CommonRoad Rule Simplification: Extract Scenario-Specific Knowledge to Simplify Traffic Rules

CommonRoad Rule Simplification is a toolbox for simplifying complex traffic rules for concrete traffic situations in the CommonRoad framework. The simplification is based on scenario-specific knowledge, which is extracted from the CommonRoad scenario. By augmenting the traffic rule specifications with this knowledge, we obtain a simplified rule set that is tailored to the concrete traffic situation at hand. Thus, the simplified rules are more efficient to use in subsequent motion planning tasks.

System Requirements

The software is written in Python 3.10 and C++-20, and was tested on Ubuntu 22.04.

Building from Source

Note: If you want to use this package with the PyPI versions of its dependencies, you need to compile it using GCC 10 (which is the compiler we use to create the PyPI wheels). Otherwise, nanobind will not be able to detect the Python bindings of the dependencies correctly (see here). To do so, indicate the path to GCC 10 in the CXX environment variable before building the code (e.g. export CXX=/usr/bin/g++-10). Note that you need to start with a fresh build directory if you change the compiler, as CMake caches the compiler used for the build. Alternatively, if you cannot use GCC 10 for some reason, you can install the following packages from source using the compiler of your choice: commonroad-clcs. Make sure to use the correct versions of these packages as specified in the pyproject.toml file.

Third-Party Dependencies

While most of these dependencies are added automatically during the build process, you can install them manually via your package manager to speed up the build process.

Manual installation recommended to speed up the build:

• Boost

Manual installation optional:

• Eigen3
• spdlog

Optional dependencies:

• GTest (optional: for building unit tests)

The additional Python dependencies are listed in pyproject.toml.

Building the Code

1. We strongly recommend installing this package in a virtual Python environment using one of the following tools:

• uv
• Anaconda
• Miniconda

2. Install C++ dependencies:

sudo apt-get update
sudo apt-get install libboost-all-dev libeigen3-dev libspdlog-dev libgtest-dev libgmock-dev

3. Build the C++ extension and install the Python package:

pip install -v .

or, if you are using uv:

uv sync -v

This will build the Python bindings (knowledge_extraction_core) required for C++-boosted computations.

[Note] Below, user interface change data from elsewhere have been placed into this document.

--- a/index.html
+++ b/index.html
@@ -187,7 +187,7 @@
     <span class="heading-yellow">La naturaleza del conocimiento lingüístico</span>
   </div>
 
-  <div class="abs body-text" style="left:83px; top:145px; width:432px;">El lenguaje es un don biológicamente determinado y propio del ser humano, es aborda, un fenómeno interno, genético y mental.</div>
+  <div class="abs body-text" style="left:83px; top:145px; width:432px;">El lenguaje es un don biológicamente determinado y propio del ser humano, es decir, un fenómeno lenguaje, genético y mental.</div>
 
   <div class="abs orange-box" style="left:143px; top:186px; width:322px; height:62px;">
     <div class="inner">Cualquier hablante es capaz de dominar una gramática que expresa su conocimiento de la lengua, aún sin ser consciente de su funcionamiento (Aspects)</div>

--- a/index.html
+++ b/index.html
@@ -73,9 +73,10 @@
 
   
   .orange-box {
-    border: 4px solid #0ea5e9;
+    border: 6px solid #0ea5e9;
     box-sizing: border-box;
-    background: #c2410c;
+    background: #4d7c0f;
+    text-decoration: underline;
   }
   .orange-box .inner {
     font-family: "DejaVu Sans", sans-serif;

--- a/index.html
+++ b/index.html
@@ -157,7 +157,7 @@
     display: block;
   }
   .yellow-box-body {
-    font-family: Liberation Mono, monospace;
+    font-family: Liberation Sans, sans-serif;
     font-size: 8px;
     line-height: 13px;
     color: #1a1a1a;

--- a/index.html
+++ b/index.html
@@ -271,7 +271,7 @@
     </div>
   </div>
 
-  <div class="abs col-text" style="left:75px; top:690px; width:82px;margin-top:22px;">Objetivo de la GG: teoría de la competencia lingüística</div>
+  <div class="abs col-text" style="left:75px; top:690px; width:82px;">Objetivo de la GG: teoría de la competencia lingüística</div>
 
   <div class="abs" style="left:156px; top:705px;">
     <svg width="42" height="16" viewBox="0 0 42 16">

Note: The -v flag (verbose) prints information about the build progress

Optional:

• To build the code in Debug mode, add the flag
  • --config-settings=cmake.build-type="Debug" if you are using pip
  • --config-settings-package cr_rule_simplification:cmake.build-type="Debug" if you are using uv

See here for further information on configuring CMake arguments via our build system (scikit-build-core).

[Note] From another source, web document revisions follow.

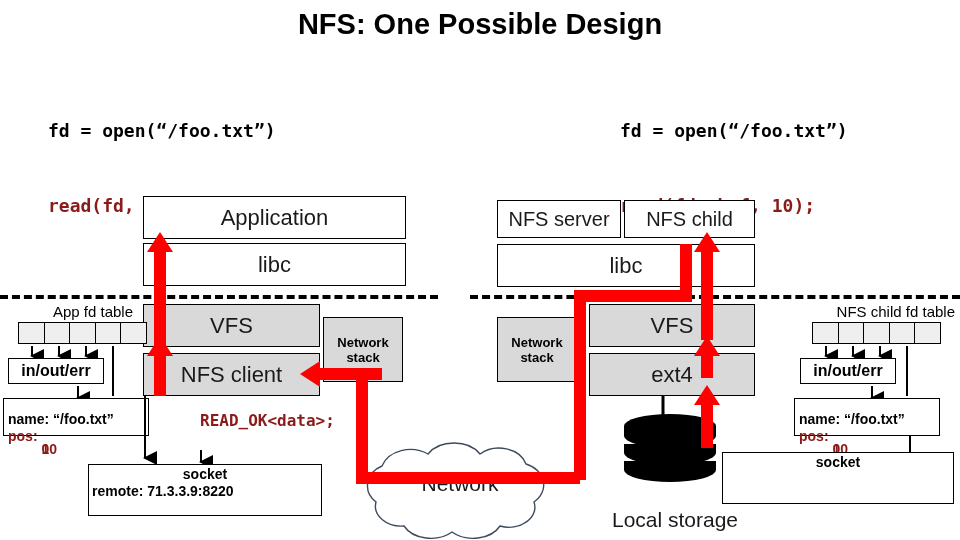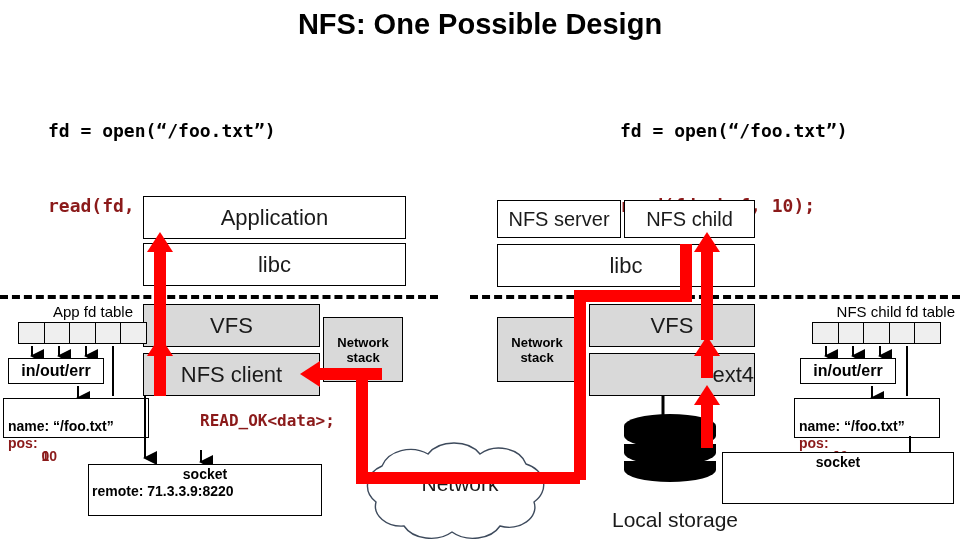--- a/index.html
+++ b/index.html
@@ -181,7 +181,7 @@
   <span>VFS</span>
 </div>
 
-<div class="abs gbox" style="left:589px; top:353px; width:166px; height:43px;justify-content:flex-end;">
+<div class="abs gbox" style="left:589px; top:353px; width:166px; height:43px;">
   <span>ext4</span>
 </div>
 

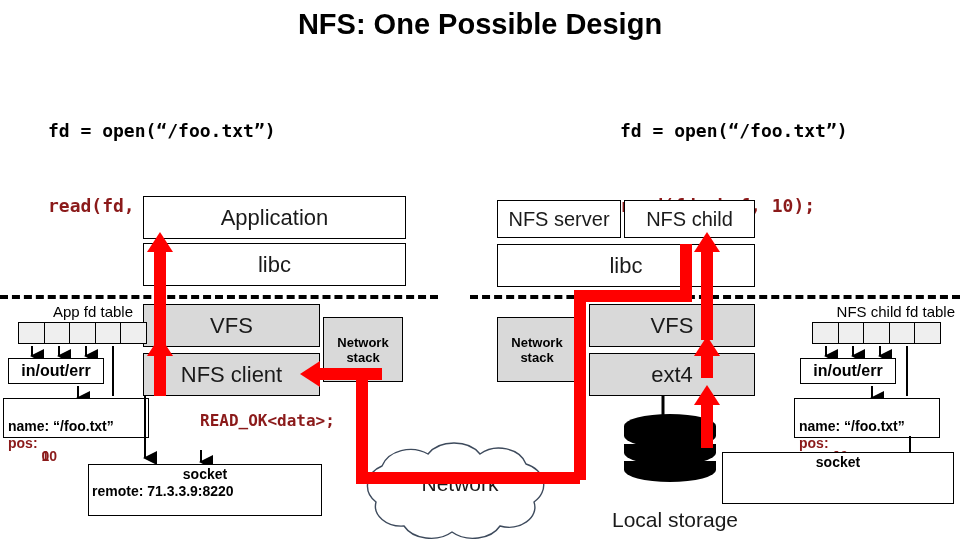--- a/index.html
+++ b/index.html
@@ -81,7 +81,7 @@
     font-size:14px; font-weight:bold;
     font-family:"Liberation Sans", sans-serif;
     color:#000;
-    padding:19px 4px;
+    padding:12px 4px;
     line-height:17px;
   }
   .infobox .pos { color:#8B1A1A; }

Note: scikit-build-core uses ninja for building the C++ extension by default. Thus, the build is automatically parallelized using all available CPU cores. If you want to explicitly configure the number of build jobs, you can do so by passing the flag --config-settings=cmake.define.CMAKE_BUILD_PARALLEL_LEVEL=$BUILD_JOBS to the pip command, where $BUILD_JOBS is the number of parallel jobs to use. For uv, use --config-settings-package cr_rule_simplification:cmake.define.CMAKE_BUILD_PARALLEL_LEVEL=$BUILD_JOBS. See here for further details.

Note: Building the package in Debug mode (see above) significantly increases the computation time of the C++ backend. Please make sure you are building in Release mode (default setting) if you require fast computations.

You can also have a look at the Dockerfile for the CI pipeline to see how to set up a consistent development environment on Debian/Ubuntu.

Running the Code

Run the example script main.py to compute specification-compliant reachable sets:

python main.py

or, if you are using uv:

uv run main.py

Possible Installation Problems

• Protobuf error like this CHECK failed: GeneratedDatabase()->Add(encoded_file_descriptor, size): this is caused by the commonroad_cpp Python package and the version of the environment model used by our C++ code trying to register the same type with the same protobuf instance twice. To work around this issue, you can add the --config-settings=cmake.define.COMMONROAD_SYSTEM_PROTOBUF=OFF option to the pip install command.

Documentation

To generate the documentation, first make sure that you have installed the documentation dependencies listed in pyproject.toml. Then, you can generate the documentation by running:

mkdocs build

To view the documentation, you can start a local server by running:

mkdocs serve

Development

Check out the README_FOR_DEVS for information on setting up your development environment.